In his recent series of chain-link sculptures, Kays unites extruded pieces of ceramic with lengths of found material gathered from his environment. The result is a series of structures that transform static ceramic forms into mutable textile beings. Each segment of every chain expresses the attention paid to the moment of that segment's creation - to one minute of an hour - one hour of a day - one day of a year. The series is an allusion to the values of taking life one day at a time and building personal strength in incremental steps. It addresses mental health, addiction, and the way that Kays's life has been shaped by communities of recovery. Impulse Control both honors the ideological process of recovery and seeks to transcend it with more expansive modes of living in a post-recovery existence.

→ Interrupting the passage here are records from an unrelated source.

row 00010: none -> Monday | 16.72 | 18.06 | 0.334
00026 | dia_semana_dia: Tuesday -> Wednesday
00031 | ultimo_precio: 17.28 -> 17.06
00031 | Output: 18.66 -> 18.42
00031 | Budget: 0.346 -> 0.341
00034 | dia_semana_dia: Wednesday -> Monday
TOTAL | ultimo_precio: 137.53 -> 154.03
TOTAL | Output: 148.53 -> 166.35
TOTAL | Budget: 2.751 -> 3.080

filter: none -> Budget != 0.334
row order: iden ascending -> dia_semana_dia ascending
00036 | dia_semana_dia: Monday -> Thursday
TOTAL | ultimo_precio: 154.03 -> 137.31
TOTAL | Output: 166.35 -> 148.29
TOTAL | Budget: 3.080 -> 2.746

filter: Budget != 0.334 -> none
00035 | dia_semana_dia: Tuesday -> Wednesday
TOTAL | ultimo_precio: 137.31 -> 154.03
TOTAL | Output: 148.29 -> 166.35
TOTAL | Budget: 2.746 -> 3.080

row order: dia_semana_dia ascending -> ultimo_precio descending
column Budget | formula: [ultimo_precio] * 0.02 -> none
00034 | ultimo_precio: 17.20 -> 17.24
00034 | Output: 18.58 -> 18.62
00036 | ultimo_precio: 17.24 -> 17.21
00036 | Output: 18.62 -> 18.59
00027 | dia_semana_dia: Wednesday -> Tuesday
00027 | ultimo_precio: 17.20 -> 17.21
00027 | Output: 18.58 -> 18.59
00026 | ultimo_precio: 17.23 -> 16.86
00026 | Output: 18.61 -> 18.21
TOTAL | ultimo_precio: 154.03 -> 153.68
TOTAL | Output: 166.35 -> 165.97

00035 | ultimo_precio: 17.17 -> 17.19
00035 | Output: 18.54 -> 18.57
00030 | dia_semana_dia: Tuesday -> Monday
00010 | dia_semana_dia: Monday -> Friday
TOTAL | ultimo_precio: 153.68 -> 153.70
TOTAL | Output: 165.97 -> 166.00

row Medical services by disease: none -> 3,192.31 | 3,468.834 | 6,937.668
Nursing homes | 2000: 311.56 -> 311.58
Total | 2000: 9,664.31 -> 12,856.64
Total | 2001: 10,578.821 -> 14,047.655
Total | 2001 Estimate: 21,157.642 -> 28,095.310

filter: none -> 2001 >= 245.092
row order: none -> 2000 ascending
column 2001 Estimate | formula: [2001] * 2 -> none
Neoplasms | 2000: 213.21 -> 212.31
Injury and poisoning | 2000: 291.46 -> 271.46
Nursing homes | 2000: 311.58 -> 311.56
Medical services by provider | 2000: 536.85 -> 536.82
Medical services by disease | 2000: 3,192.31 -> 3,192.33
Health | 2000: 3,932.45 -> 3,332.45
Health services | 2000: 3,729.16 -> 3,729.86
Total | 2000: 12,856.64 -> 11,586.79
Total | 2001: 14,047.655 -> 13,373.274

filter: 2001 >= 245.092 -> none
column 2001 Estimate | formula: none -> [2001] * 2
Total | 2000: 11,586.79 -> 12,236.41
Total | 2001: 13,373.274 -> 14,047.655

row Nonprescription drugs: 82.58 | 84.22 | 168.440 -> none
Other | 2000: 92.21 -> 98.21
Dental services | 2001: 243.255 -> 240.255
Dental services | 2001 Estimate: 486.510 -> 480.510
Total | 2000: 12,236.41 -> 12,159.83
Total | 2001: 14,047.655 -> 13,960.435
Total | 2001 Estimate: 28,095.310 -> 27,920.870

At RIC, Kays's interest in glaze chemistry has deepened and transformed into a central concern of his work. Subtle shifts in the chemical composition of each glaze are evidence of Kays's experimentation, which are as crucial to the work as their sculptural properties. The graduations of color and methods of glaze application reflect the key influence of mid-to-late 1990s graffiti subculture in New Jersey and New York. The attention he pays here with clay, glazes, oxides, and found glass to the surface of ceramic are akin to those once paid to layers of paint on weathered steel and cracked brick. Kays's interest in the documentation and exploration of forgotten spaces position these sculptures as lines of abandoned freight train cars, as crumbling brick walls, and as the piles of rubble and refuse that surround them.They lead to the abandoned mill structures surrounding Pawtucket and to the impetus behind Kays's reclamation of material and himself.